*** Data extracts ***

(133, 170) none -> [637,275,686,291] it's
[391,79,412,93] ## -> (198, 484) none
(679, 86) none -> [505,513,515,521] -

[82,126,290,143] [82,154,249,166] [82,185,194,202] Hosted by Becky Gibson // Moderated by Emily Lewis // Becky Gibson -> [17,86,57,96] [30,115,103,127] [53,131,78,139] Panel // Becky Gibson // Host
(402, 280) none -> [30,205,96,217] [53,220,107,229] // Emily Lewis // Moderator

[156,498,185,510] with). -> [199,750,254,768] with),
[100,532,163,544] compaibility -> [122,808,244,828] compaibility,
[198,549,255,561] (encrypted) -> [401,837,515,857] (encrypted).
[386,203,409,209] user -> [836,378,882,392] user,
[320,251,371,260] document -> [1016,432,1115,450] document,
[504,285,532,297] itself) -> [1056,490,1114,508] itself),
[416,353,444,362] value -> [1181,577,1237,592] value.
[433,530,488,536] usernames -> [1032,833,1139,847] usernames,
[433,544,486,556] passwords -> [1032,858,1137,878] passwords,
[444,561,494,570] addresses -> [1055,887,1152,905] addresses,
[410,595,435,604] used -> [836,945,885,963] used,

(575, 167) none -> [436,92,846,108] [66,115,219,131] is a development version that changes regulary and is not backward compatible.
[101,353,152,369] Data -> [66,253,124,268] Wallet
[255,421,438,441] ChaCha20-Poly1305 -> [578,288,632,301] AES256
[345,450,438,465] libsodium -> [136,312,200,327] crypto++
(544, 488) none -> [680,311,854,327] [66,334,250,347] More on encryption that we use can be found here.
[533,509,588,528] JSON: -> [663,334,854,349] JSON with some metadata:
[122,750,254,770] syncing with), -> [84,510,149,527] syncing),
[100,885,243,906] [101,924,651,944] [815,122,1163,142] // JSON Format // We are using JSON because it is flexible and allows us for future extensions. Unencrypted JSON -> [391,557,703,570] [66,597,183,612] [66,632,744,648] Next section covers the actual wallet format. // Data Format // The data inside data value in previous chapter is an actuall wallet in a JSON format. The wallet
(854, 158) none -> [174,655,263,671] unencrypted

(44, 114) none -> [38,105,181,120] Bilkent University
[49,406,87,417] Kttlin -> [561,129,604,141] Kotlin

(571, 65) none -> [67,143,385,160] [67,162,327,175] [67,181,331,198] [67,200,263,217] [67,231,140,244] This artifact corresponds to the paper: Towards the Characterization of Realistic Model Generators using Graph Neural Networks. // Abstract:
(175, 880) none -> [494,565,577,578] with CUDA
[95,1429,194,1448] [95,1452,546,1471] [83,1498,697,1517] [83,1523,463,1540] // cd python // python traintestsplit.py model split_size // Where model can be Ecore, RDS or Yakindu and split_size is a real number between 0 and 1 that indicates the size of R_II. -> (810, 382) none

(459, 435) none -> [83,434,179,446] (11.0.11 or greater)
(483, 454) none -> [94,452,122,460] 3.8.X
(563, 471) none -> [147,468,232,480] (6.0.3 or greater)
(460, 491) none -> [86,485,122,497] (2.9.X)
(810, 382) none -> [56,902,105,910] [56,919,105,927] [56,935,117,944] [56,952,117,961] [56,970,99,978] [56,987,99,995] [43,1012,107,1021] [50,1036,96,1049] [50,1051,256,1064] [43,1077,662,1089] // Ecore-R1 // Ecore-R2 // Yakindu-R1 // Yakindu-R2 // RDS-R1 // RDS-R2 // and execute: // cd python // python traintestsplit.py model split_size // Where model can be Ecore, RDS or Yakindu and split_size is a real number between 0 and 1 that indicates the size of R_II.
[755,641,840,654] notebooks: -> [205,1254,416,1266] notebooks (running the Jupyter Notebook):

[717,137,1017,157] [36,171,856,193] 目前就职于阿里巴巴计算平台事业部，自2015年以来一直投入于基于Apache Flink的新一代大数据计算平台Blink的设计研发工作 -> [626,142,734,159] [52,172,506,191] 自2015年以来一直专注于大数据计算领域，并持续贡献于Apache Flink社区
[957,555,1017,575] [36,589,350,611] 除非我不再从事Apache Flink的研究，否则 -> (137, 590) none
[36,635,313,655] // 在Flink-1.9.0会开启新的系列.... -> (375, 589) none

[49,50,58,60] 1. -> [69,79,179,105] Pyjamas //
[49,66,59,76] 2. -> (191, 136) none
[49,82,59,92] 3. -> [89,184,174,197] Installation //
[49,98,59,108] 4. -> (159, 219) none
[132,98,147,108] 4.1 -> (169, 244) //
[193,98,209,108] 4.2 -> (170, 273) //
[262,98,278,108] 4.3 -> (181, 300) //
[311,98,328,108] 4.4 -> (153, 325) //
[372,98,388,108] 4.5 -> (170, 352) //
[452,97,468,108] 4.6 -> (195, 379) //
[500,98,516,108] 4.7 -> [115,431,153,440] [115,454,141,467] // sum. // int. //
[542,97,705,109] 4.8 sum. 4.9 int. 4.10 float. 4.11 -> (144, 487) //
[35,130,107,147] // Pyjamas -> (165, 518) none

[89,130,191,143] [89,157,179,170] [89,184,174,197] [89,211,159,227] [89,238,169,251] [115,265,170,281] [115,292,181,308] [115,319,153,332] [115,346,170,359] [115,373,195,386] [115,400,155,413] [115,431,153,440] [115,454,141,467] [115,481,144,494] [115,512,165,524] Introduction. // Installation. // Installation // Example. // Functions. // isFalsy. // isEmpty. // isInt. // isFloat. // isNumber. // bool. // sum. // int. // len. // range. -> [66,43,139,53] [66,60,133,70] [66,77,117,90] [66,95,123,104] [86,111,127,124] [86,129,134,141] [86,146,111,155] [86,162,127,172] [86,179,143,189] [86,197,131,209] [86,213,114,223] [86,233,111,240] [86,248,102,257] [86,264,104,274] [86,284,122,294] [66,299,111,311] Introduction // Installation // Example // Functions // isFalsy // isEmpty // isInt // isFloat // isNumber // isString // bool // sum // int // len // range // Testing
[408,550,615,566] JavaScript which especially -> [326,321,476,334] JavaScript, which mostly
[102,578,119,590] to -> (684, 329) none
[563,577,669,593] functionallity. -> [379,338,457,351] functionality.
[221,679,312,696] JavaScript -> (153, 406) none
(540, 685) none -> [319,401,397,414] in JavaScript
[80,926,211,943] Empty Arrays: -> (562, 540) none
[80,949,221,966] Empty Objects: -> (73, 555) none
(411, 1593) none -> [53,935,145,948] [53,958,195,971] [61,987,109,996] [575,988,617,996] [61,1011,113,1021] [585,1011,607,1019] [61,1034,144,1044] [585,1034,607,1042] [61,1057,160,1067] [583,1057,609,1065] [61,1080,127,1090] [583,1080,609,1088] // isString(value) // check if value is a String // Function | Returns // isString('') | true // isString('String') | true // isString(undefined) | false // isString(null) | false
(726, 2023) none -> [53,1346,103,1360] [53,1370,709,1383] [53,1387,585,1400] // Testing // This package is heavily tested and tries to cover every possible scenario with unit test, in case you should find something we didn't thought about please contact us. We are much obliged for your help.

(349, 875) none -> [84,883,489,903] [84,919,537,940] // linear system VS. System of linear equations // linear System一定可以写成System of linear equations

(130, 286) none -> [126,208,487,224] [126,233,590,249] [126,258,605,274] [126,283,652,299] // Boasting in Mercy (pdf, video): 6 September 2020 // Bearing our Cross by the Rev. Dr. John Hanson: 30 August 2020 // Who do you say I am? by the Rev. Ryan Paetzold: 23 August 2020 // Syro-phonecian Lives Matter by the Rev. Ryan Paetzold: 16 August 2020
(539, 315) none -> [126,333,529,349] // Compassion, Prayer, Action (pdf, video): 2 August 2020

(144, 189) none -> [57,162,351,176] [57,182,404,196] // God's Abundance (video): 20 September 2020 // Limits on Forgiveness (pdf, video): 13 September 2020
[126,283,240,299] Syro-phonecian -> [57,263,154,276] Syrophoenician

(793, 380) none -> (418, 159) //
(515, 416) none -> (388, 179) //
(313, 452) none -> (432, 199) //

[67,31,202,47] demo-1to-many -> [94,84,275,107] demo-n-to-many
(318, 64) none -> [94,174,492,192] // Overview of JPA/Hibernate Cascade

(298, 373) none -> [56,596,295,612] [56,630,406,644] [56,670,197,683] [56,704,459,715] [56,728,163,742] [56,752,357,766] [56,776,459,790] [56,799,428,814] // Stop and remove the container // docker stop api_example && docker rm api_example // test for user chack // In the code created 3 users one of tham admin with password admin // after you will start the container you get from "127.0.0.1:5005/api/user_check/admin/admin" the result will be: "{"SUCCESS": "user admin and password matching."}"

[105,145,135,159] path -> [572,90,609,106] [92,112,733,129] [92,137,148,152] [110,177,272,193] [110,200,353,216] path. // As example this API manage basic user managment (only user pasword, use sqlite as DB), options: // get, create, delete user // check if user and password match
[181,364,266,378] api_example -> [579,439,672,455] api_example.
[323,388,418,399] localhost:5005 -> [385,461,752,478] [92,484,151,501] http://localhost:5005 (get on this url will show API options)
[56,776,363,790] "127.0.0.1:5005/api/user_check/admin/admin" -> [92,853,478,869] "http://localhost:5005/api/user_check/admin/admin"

*** End of Data extracts ***

Only the lines above from the line containing "[957,555,1017,575] [36,589,350,611] 除非我不再从事Apache" through the line containing "[35,130,107,147] // Pyjamas" should be retyped, exactly and with both ends included.

**Solution to this problem:**
[957,555,1017,575] [36,589,350,611] 除非我不再从事Apache Flink的研究，否则 -> (137, 590) none
[36,635,313,655] // 在Flink-1.9.0会开启新的系列.... -> (375, 589) none

[49,50,58,60] 1. -> [69,79,179,105] Pyjamas //
[49,66,59,76] 2. -> (191, 136) none
[49,82,59,92] 3. -> [89,184,174,197] Installation //
[49,98,59,108] 4. -> (159, 219) none
[132,98,147,108] 4.1 -> (169, 244) //
[193,98,209,108] 4.2 -> (170, 273) //
[262,98,278,108] 4.3 -> (181, 300) //
[311,98,328,108] 4.4 -> (153, 325) //
[372,98,388,108] 4.5 -> (170, 352) //
[452,97,468,108] 4.6 -> (195, 379) //
[500,98,516,108] 4.7 -> [115,431,153,440] [115,454,141,467] // sum. // int. //
[542,97,705,109] 4.8 sum. 4.9 int. 4.10 float. 4.11 -> (144, 487) //
[35,130,107,147] // Pyjamas -> (165, 518) none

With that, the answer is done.